The notch groove 51 for causing the connecting cylinder 5 to elastically deform is desirably formed over the entire length of the spline forming area as shown in FIG. As a result, the elastic deformation of the connecting cylinder 5 occurs uniformly over the entire area of the fitting portion with the connecting hole 4, and the effect of reducing the rattling noise due to the displacement of the worm shaft 21 can be enhanced.
[0045]
In the above embodiment, the connecting cylinder 5 having the notch groove 51 is provided at the shaft end of the worm shaft 21 and fitted into the connecting hole 4 provided at the shaft end of the motor shaft 27 of the motor M. A connection state is obtained by engagement of splines (concavo-convex portions) formed on the periphery. On the contrary, a connection provided with a notch groove 51 at the shaft end of the motor shaft 27 of the motor M. The cylinders 5 may be provided with the connection holes 4 at the shaft ends of the worm shafts 21, respectively, and these may be connected in a similar manner.
[0046]
Further, in the above embodiment, an example of application to a column assist type electric power steering device has been described. However, the present invention is also applicable to other types of electric power steering devices, in which a steering assist motor is used for a steering mechanism. This is applicable when a worm gear reducer is provided in the middle of the power transmission system. Further, a steering mechanism mechanically separated from the steering wheel is provided, and a steering motor attached to the steering mechanism is driven in accordance with the operation of the steering means, and steering is performed only by the generated force of the steering motor.

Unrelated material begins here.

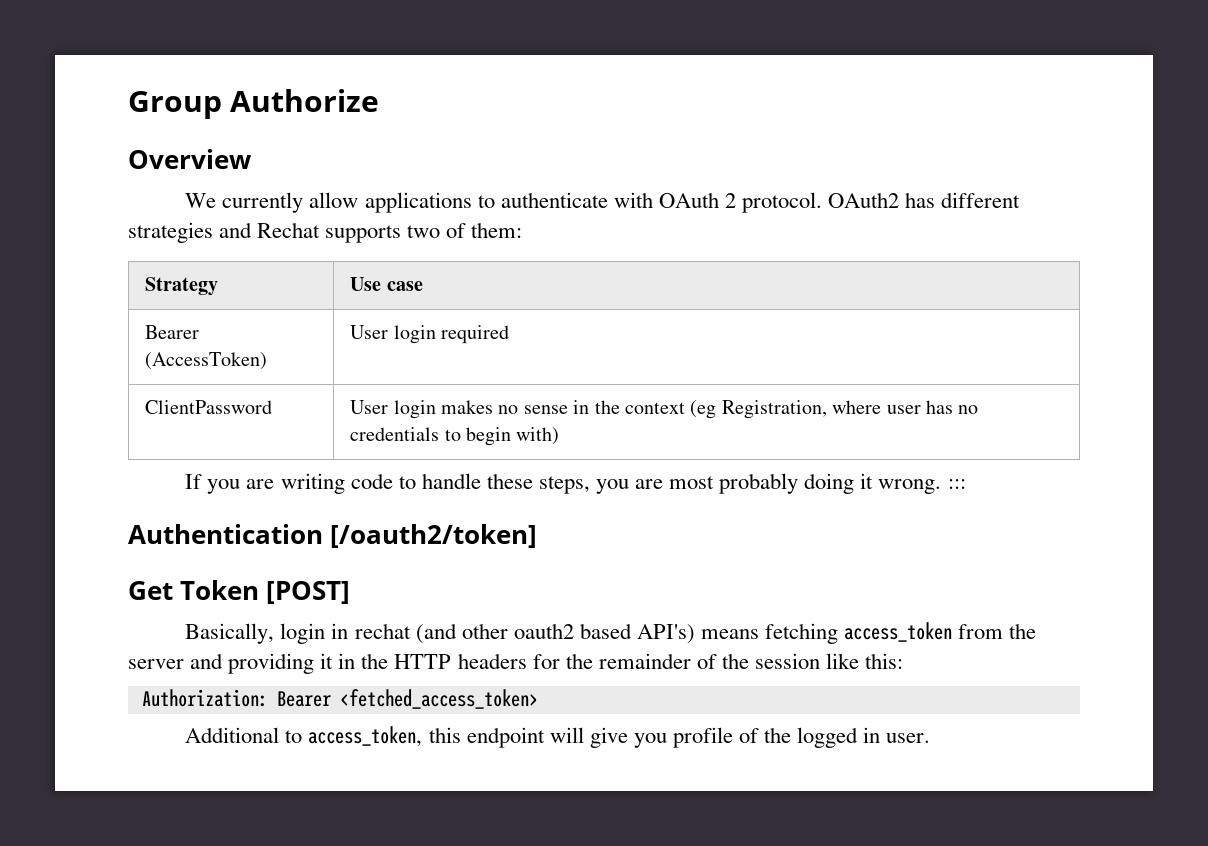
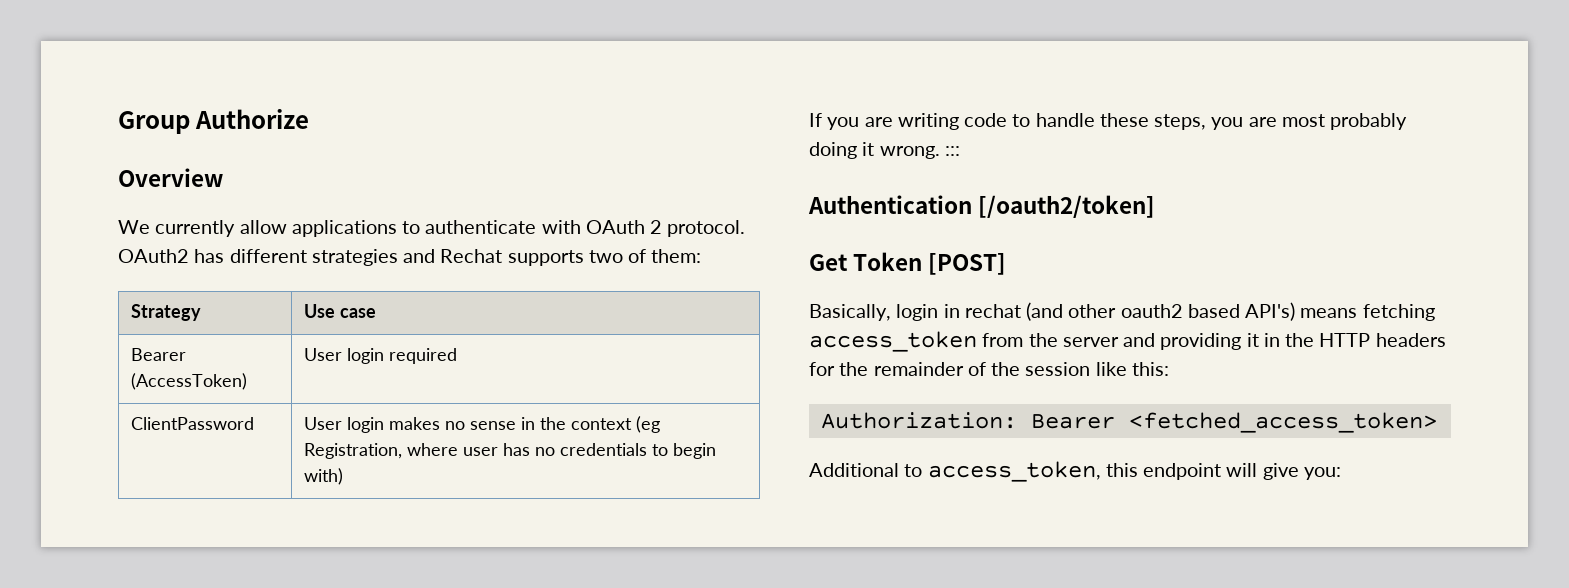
[633,727,931,748] you profile of the logged in user. -> [1303,467,1341,480] you:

The present invention is also applicable to an electric steering device having a configuration to perform the operation, that is, a so-called steer-by-wire electric steering device, in which a worm gear reducer is provided in the transmission system from the steering motor to the steering mechanism. .
[0047]
【The invention's effect】
As described in detail above, in the electric steering device according to the present invention, the worm shaft connected to the motor shaft via the connection hole and the connection tube is formed by notching the peripheral wall of the connection tube in a spiral shape along the axial direction. It is possible to displace in the axial length direction and the radial direction by the action of the notch groove formed in this way, and this displacement effectively reduces the rattling noise generated at the meshing portion between the worm shaft and the worm wheel, The present invention has excellent effects, for example, a quiet operation can be achieved with a simple configuration.
[Brief description of the drawings]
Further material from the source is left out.